[Data items]
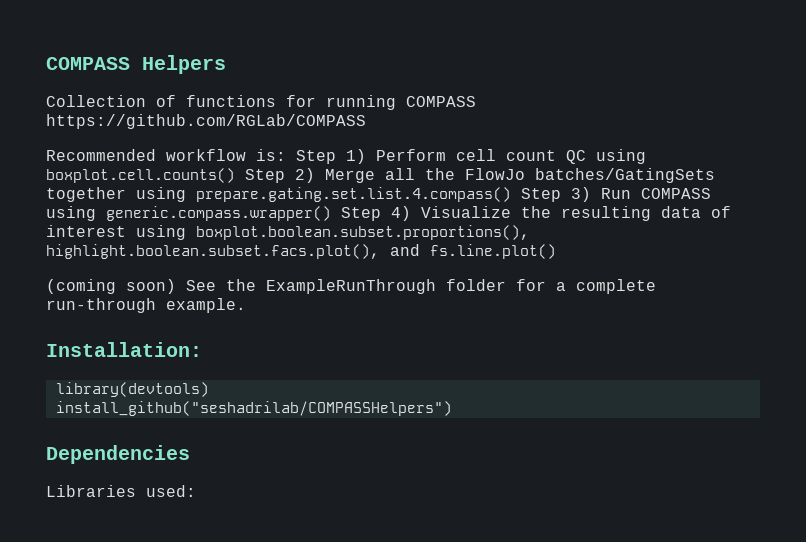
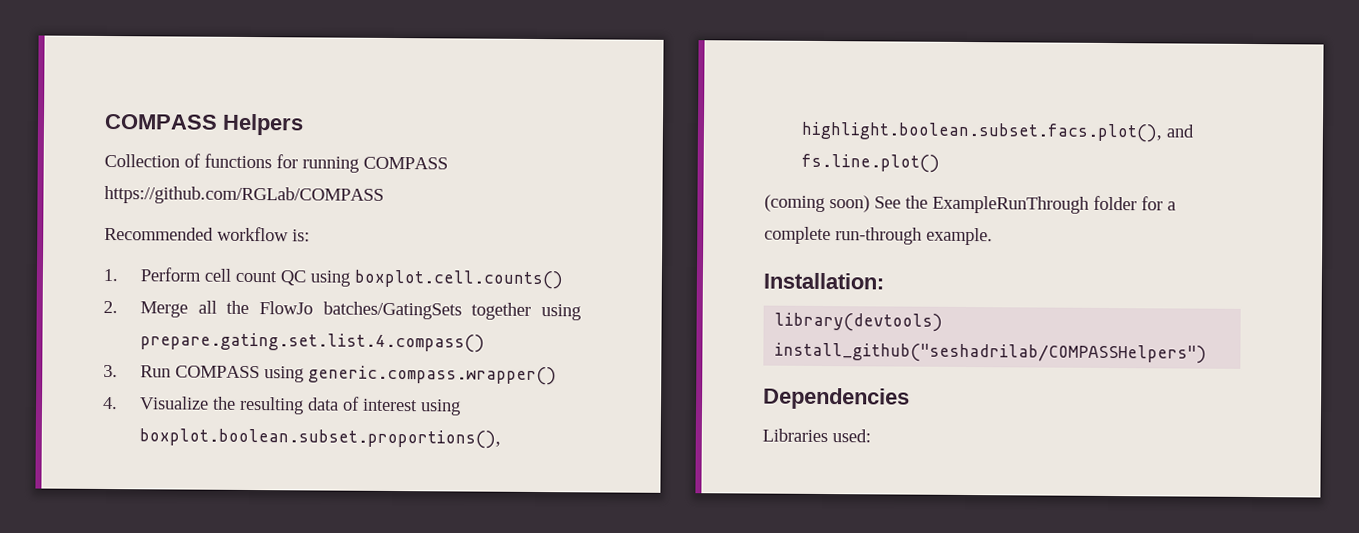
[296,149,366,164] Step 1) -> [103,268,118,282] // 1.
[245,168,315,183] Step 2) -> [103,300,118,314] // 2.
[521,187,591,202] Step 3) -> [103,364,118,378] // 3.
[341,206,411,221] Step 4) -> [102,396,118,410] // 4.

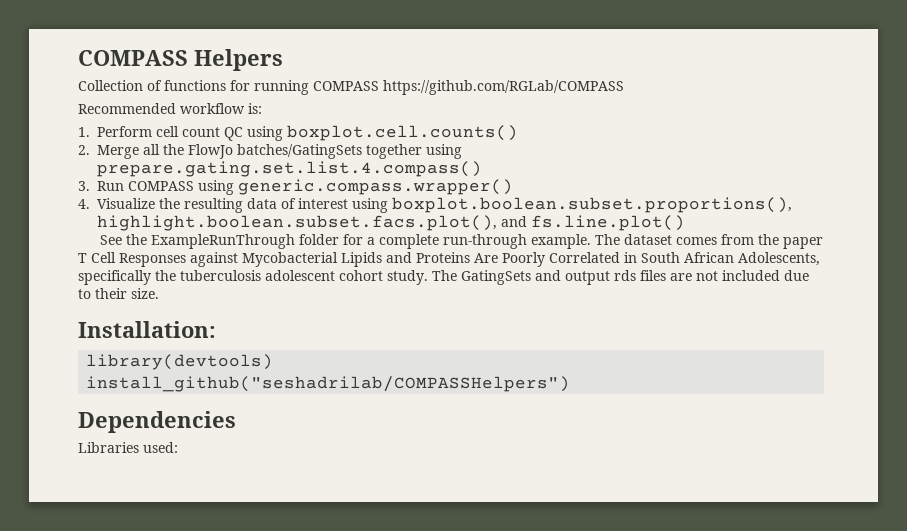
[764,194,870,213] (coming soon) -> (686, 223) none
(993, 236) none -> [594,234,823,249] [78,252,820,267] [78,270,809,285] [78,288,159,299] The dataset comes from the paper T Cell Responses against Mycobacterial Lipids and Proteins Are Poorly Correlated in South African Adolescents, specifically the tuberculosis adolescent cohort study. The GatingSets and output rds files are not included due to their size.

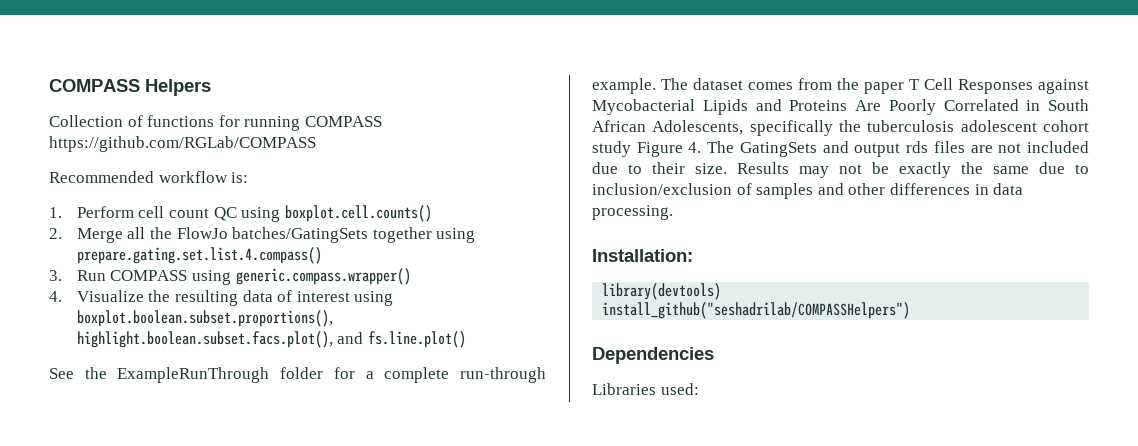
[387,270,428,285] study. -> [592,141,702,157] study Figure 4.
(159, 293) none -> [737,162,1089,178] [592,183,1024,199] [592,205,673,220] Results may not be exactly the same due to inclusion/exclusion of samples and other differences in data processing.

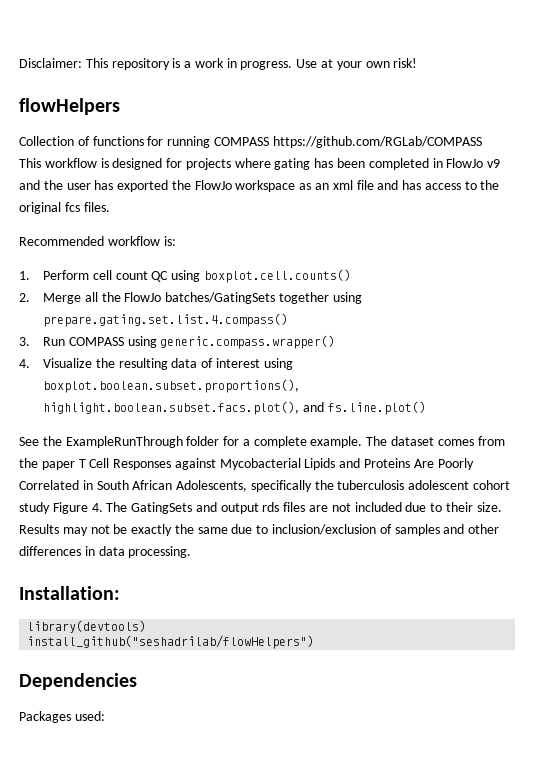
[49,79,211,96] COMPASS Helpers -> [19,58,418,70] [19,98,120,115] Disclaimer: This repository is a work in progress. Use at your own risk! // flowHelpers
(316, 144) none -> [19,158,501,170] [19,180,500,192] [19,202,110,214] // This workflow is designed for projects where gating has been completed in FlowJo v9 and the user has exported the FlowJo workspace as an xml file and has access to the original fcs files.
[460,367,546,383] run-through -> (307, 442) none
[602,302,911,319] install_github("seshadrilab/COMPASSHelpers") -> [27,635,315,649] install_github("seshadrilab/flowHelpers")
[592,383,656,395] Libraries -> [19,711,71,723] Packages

**Exercise aim**
Print every entry exactly as written, without the pictures.

**Response box**
[296,149,366,164] Step 1) -> [103,268,118,282] // 1.
[245,168,315,183] Step 2) -> [103,300,118,314] // 2.
[521,187,591,202] Step 3) -> [103,364,118,378] // 3.
[341,206,411,221] Step 4) -> [102,396,118,410] // 4.

[764,194,870,213] (coming soon) -> (686, 223) none
(993, 236) none -> [594,234,823,249] [78,252,820,267] [78,270,809,285] [78,288,159,299] The dataset comes from the paper T Cell Responses against Mycobacterial Lipids and Proteins Are Poorly Correlated in South African Adolescents, specifically the tuberculosis adolescent cohort study. The GatingSets and output rds files are not included due to their size.

[387,270,428,285] study. -> [592,141,702,157] study Figure 4.
(159, 293) none -> [737,162,1089,178] [592,183,1024,199] [592,205,673,220] Results may not be exactly the same due to inclusion/exclusion of samples and other differences in data processing.

[49,79,211,96] COMPASS Helpers -> [19,58,418,70] [19,98,120,115] Disclaimer: This repository is a work in progress. Use at your own risk! // flowHelpers
(316, 144) none -> [19,158,501,170] [19,180,500,192] [19,202,110,214] // This workflow is designed for projects where gating has been completed in FlowJo v9 and the user has exported the FlowJo workspace as an xml file and has access to the original fcs files.
[460,367,546,383] run-through -> (307, 442) none
[602,302,911,319] install_github("seshadrilab/COMPASSHelpers") -> [27,635,315,649] install_github("seshadrilab/flowHelpers")
[592,383,656,395] Libraries -> [19,711,71,723] Packages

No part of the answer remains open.